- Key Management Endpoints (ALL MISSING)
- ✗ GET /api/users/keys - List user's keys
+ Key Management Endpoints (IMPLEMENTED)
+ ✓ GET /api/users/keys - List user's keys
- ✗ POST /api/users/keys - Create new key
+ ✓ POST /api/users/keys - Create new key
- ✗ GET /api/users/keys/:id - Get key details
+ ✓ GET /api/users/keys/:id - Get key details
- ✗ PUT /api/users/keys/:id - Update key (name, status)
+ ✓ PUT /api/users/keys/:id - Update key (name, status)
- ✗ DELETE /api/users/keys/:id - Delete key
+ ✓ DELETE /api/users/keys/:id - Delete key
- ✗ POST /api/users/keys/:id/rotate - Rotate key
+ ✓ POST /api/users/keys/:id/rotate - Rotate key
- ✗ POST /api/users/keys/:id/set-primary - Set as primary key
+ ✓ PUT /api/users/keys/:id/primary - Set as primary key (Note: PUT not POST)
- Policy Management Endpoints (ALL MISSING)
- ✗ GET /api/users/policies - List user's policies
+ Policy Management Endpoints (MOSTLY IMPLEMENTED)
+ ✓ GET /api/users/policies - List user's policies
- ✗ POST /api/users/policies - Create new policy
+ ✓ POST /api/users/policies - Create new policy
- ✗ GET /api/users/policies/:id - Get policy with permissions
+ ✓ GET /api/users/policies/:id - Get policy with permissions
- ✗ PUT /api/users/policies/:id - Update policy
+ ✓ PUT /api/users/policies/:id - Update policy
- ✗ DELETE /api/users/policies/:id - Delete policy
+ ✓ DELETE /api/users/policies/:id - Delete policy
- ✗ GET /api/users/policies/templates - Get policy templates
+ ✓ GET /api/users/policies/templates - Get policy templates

━━━━━━━━━━━━━━━━━━━━━━━━━━━━━━

List every line above that contains the word "with".

- ✗ GET /api/users/policies/:id - Get policy with permissions
+ ✓ GET /api/users/policies/:id - Get policy with permissions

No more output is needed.